12. It is therefore clear that the applicants are faced eviction from the suit property. If that materializes, they will definitely suffer substantial loss. Regarding security, the applicants are offering the defendants possession of half of the suit property pending determination of the appeal. The defendants would rather have a deposit of KShs 3,500,000 which according to them is the value of the suit property. If I were to go the route of giving the defendants possession of half of the suit property, there is bound to be new disputes as to the identification of the said half and its boundaries. I therefore decline that option. Regarding the option of depositing KShs 3,500,000 as security, I note that the decree herein is for possession of land. I would therefore not wish to introduce onerous monetary considerations at this stage. I will try to balance the interests of both sides.

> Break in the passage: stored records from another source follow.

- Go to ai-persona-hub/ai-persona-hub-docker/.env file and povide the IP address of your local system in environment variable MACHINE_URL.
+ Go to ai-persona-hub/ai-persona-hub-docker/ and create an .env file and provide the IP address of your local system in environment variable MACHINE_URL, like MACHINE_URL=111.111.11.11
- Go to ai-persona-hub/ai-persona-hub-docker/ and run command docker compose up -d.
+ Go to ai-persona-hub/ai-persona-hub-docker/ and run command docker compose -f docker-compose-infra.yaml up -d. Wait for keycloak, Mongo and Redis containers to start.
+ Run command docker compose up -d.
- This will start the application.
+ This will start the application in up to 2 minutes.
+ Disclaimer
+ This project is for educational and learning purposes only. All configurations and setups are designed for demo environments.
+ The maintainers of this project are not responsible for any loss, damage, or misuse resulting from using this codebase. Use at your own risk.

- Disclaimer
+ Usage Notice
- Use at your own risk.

13. In the end, I am persuaded that the applicants have made out a case for the orders of stay of execution. I therefore make the following orders:

a) I grant stay of execution of the judgment and/or decree made on 3rd May 2018 and all other consequential orders thereof pending hearing and the determination of the Appeal in the Court of Appeal.

b) The plaintiffs to deposit KShs 200,000 (two hundred thousand) in court as security within 21 (twenty one) days from the date of delivery of this ruling. In default, the stay orders will lapse.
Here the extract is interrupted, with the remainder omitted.